At a demonstration for high school students at St. Ann’s School in Brooklyn in January, Ms. Grossman’s Yorkiepoo, Amos, nosed away on Doodle Draw, answered questions using the YesNo app and took a few (terrible) selfies with an app called Big Camera Button. Amos was obviously in it for the treats Ms. Grossman was dispensing like rounds of munitions, but the dog’s feats drew cheers and “awwws” from the crowd. The point is simply to keep puppy stimulated. “Active dogs are much less likely to eat the couch and pee on the coffee table,” Ms. Grossman said. I couldn’t get home fast enough to try the iPad tricks with Pi. A dab or two of peanut butter on the screen is all it took to get her sketching digital pictures and licking with abandon at Flappy Bird. The real showstopper was teaching her to recognize “sit,” “down” and other commands using an app called Big Words. I’d show Pi the word while saying it aloud. If she sat when prompted I’d bombard her with freeze-dried liver nibs. After a while, she’d sit without me even speaking the word. Let me say there are few parlor tricks more stunning to friends than the sight of one’s dog extending her paw at the sight of the words “fist bump.”
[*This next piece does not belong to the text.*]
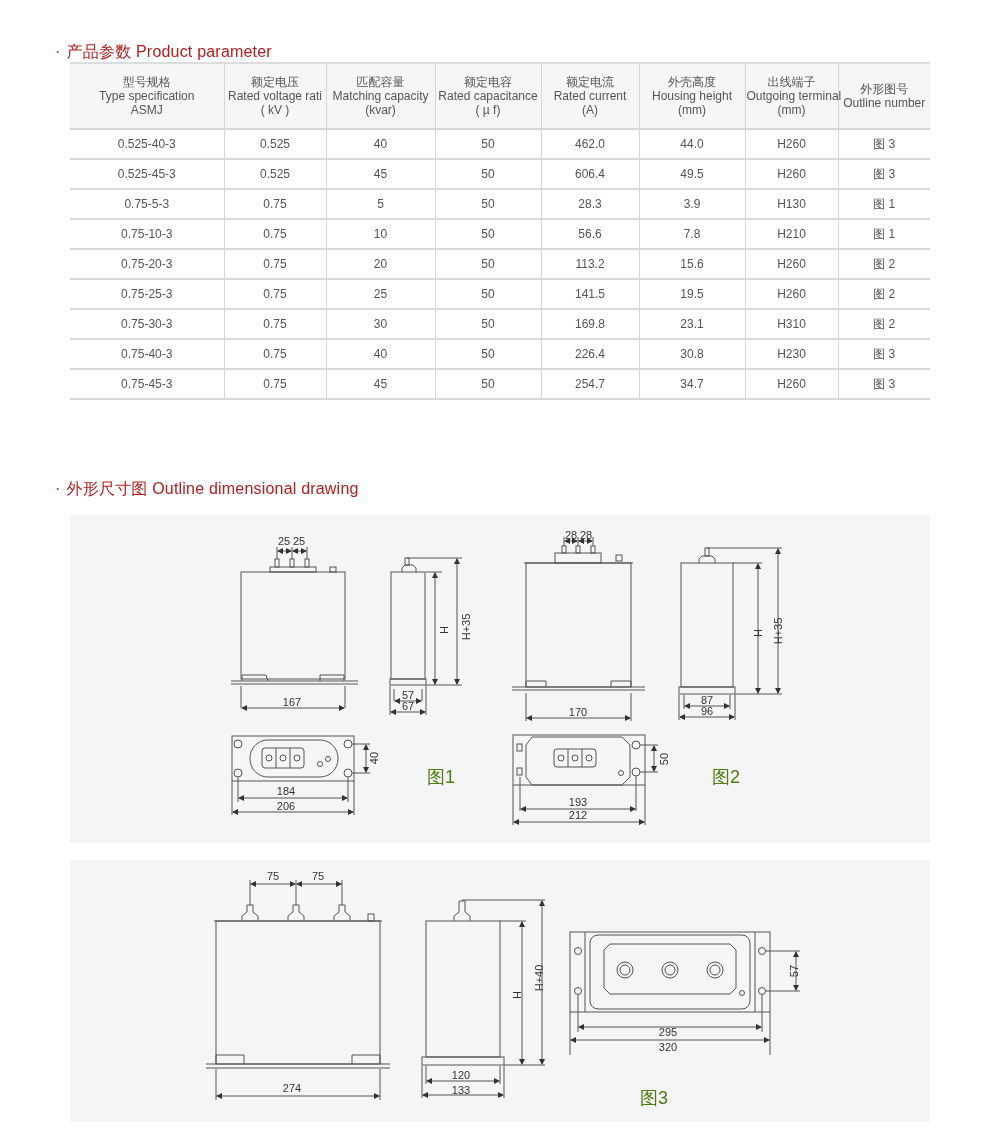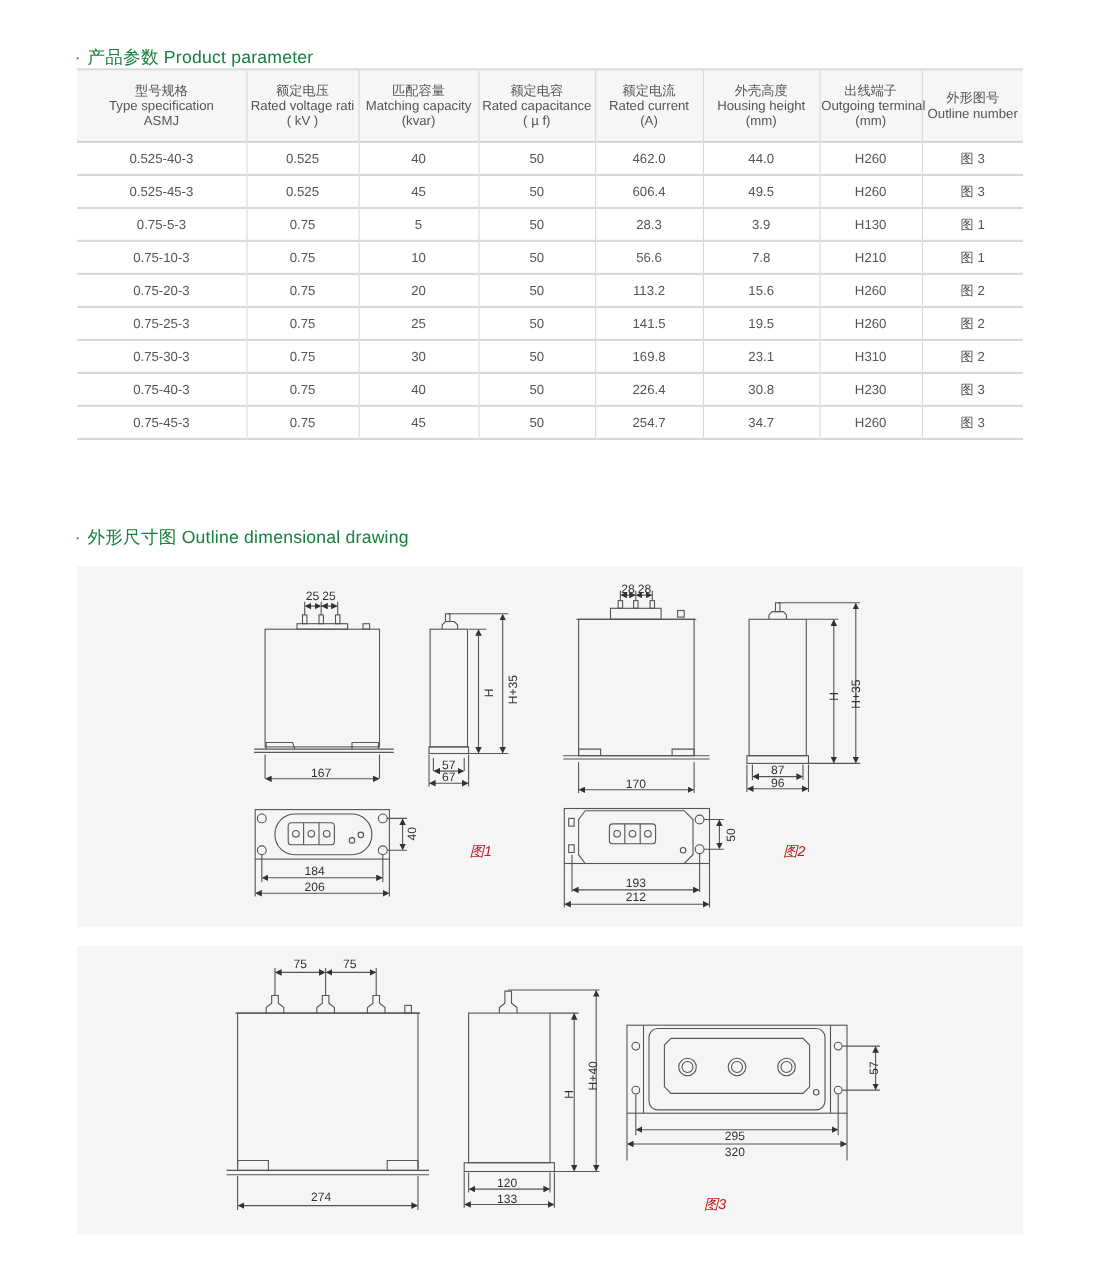"· 产品参数 Product parameter" .section-title { color: #15803d -> #b91c1c; left: 68px -> 55px }
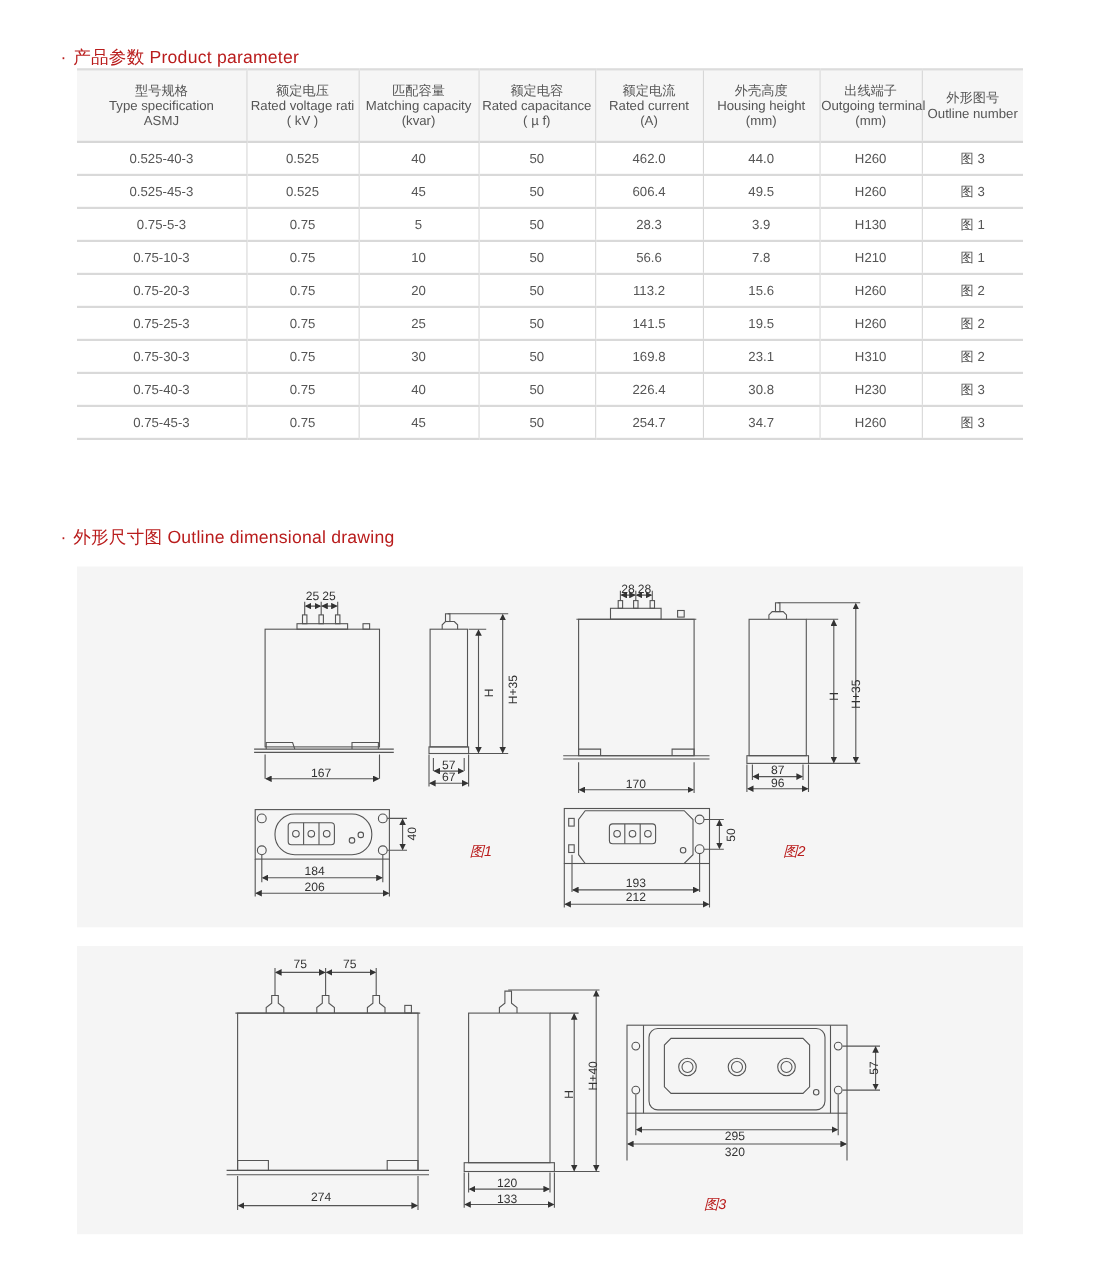"图1" .fig-label { color: #b91c1c -> #4d7c0f; font-size: 13px -> 18px; font-style: italic -> none }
But then I heard about Chaser, a 9-year-old Border collie in South Carolina who supposedly knows 1,022 words. With Chaser, it’s not just “fetch.” It’s “fetch the tangerine orangutan” — and she gets it.

4.14.14 - Smart Dogs7
Photo by J. Emilio Flores for The New York Times

Honestly, I hated this dog until I called John Pilley, the soft-spoken retired psychology professor at Wofford College who spent five hours a day over three years raising Puppy Einstein. Chaser learned her vocabulary not through treats or corrections but rather because Mr. Pilley, 85, made each word an object fun for the dog to discover. To teach Chaser to find a new Miss Piggy toy, for instance, Mr. Pilley would show it to her and say “Miss Piggy” dozens of times. Then he would hide it and ask her to find it, rewarding her with “Good girl!” Chaser played her way to brilliance. Mr. Pilley told me, “The big lesson is to recognize that dogs are smarter than we think, and given time, patience and enough enjoyable reinforcement, we can teach them just about anything.”

It’s true that dogs everywhere are doing things that would have been unimaginable in the Alpo era. Last year, researchers at the University of Pennsylvania’s Working Dog Center trained a team of shepherds and retrievers to sniff out lab samples containing ovarian cancer. Scent hounds are also being used to forecast epileptic seizures and potentially life-threatening infections. A black Labrador from the St. Sugar Cancer-Sniffing Dog Training Center in Chiba, Japan, was accurate 98 percent of the time in picking up early-stage signs of colon cancer. As Mr. Hare, from Duke, said, “I will take a dog smelling my breath over a colonoscopy any day of the week, even if it’s just an experiment.”

As for our own puppy experiment, results were adding up. The DNA test reported that Pi is a Great Pyrenees-Border collie mix, which means her forebears may have mingled with French aristocracy, and, yes, there may be some Chaser in her, too. Dognition, meanwhile, classified her as a “protodog,” reminiscent of the communicative, connected wolves that first broke from the pack to bond with early humankind. That felt like a stretch, but Pi’s mottled gray fur and talent for counter-surfing for salami certainly had a wolfy quality to it. I continued serving her meals in Swedish puzzles, drilling her on the iPad and digitally quantifying her shaggy moves. But just to be safe, we shipped her off to obedience school.